The post was written by Liz Cooper, who got on board the train at Valladolid.
The Liberty Train: “Because I Decide”
Valladolid station has an elegant 19th century façade, modern bustling interior and long, bare, windswept platforms where these days the fast trains from the south pull in regularly, taking just over an hour from Spain’s capital city Madrid. Awaiting the arrival of the train from Asturias in the north, over 4 hours away by rail, is a group of women dressed in lilac and violet smocks, dancing, chanting and whistling behind a huge banner proclaiming “Aborto libre No a la reforma Gallardón” (Free abortion. No to the reform of Gallardón). It is a local Valladolid women’s group, who have arrived to receive “The Liberty Train” from the north. This is no normal ordinary scheduled service. The train awaited includes 150 seats booked some months earlier by a women’s group Tertulia Feminista les Comadres from Gijón on the northern coast, as part of their initiative to fill the centre of Madrid on Saturday February 1st with a protest against the proposed retrograde abortion law reform of the current conservative Government.

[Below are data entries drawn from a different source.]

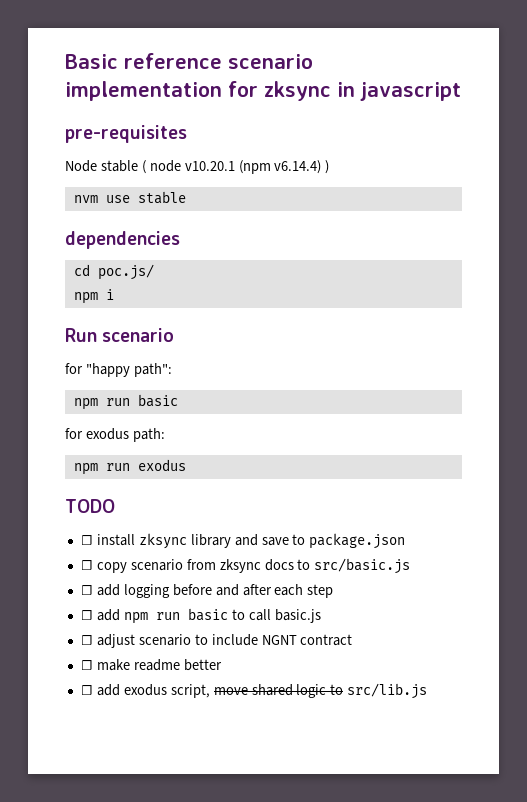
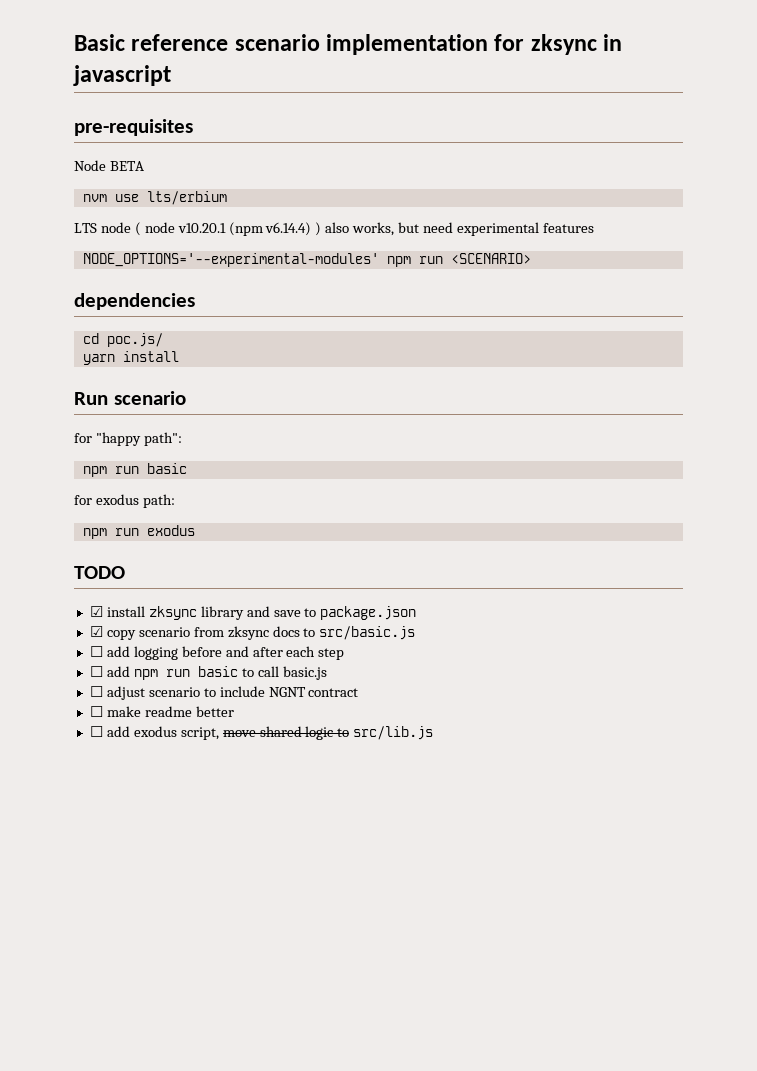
- Node stable ( node v10.20.1 (npm v6.14.4) )
- nvm use stable
+ Node BETA
+ nvm use lts/erbium
+ LTS node ( node v10.20.1 (npm v6.14.4) ) also works, but need experimental features
+ NODE_OPTIONS='--experimental-modules' npm run <SCENARIO>
- npm i
+ yarn install
- ☐ install zksync library and save to package.json
+ ☑ install zksync library and save to package.json
- ☐ copy scenario from zksync docs to src/basic.js
+ ☑ copy scenario from zksync docs to src/basic.js

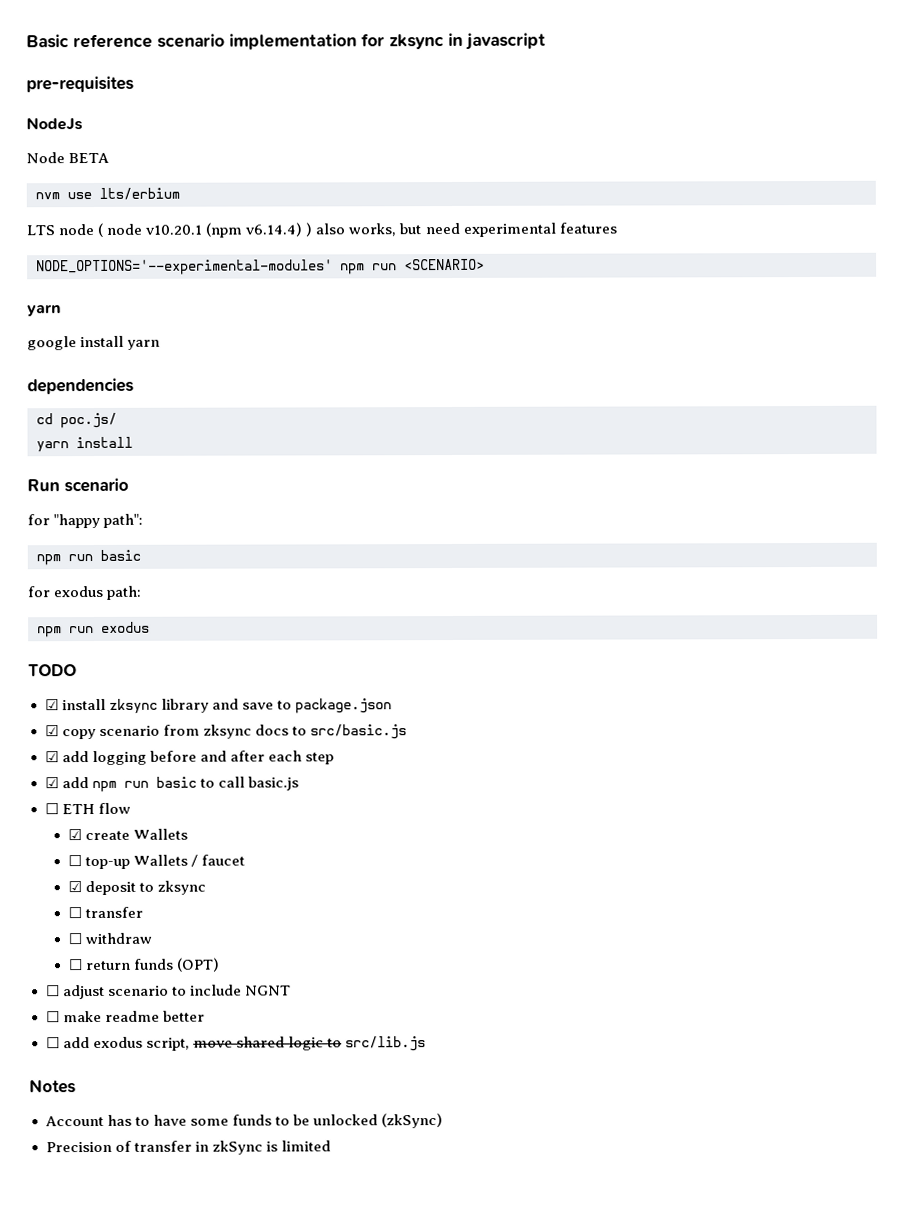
+ NodeJs
  NODE_OPTIONS='--experimental-modules' npm run <SCENARIO>
+ yarn
+ google install yarn
- ☐ add logging before and after each step
+ ☑ add logging before and after each step
- ☐ add npm run basic to call basic.js
+ ☑ add npm run basic to call basic.js
+ ☐ ETH flow
+ ☑ create Wallets
+ ☐ top-up Wallets / faucet
+ ☑ deposit to zksync
+ ☐ transfer
+ ☐ withdraw
+ ☐ return funds (OPT)
- ☐ adjust scenario to include NGNT contract
+ ☐ adjust scenario to include NGNT
+ Notes
+ Account has to have some funds to be unlocked (zkSync)
+ Precision of transfer in zkSync is limited

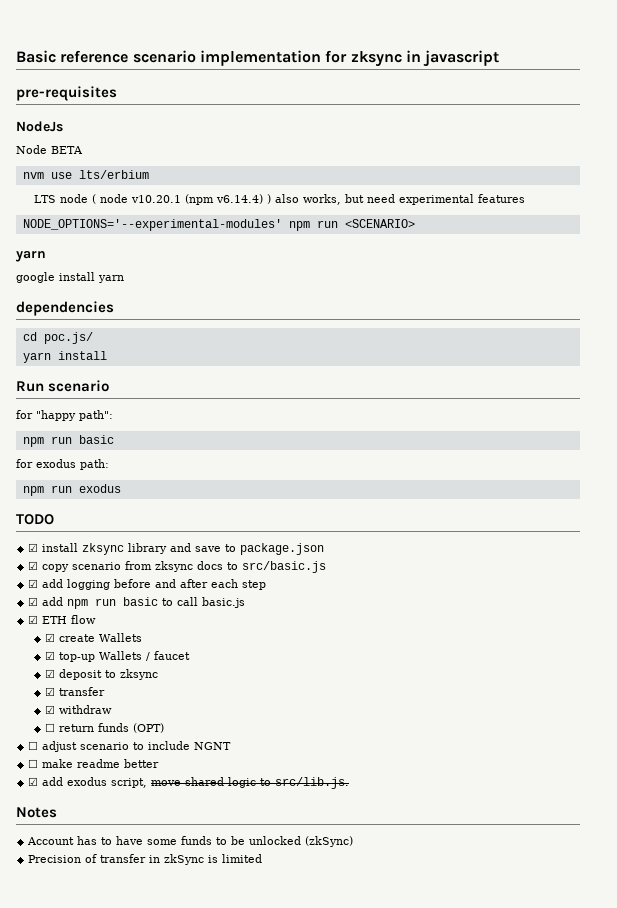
- ☐ ETH flow
+ ☑ ETH flow
- ☐ top-up Wallets / faucet
+ ☑ top-up Wallets / faucet
- ☐ transfer
+ ☑ transfer
- ☐ withdraw
+ ☑ withdraw
- ☐ add exodus script, move shared logic to src/lib.js
+ ☑ add exodus script, move shared logic to src/lib.js.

A number of women on the train fought in the 1980s for the first law to legalize abortion after the end of the dictatorship. This time around they intend to deliver their message “Porque Yo Decido” (Because I Decide) in seven languages, to the doors of the Spanish Parliament. Mainly organized via Facebook they have received massive support with Liberty trains coming in to Madrid from major towns: Seville, Valencia, Granada, Barcelona, and from all over Spain. Buses also are bringing in protestors; some from the Basque country arrive to join the train in Valladolid. Publicly expressed support has come from the European Parliament, France, Britain, Italy, Argentina and the Ukraine; many other voices have joined the protest. There are symbolic marches planned in London in support, and in Paris 5000 people have marched in protest at the Spanish Government plans.
The Gijón women’s group is to spend the Friday night in Valladolid and they take the opportunity to protest at the annual convention of the Partido Popular (PP), the current governing party, coincidentally in Valldolid the same weekend. The Minister for Justice Ruiz Gallardón responds to the women’s protest by saying. “No amount of shouting is going to make me give up my commitment to complete my programme”. He also tells an interviewer that he is very proud to be seen as the creator of the reforms which he has been talking up to the press since 2012. It smacks of a personal obsession.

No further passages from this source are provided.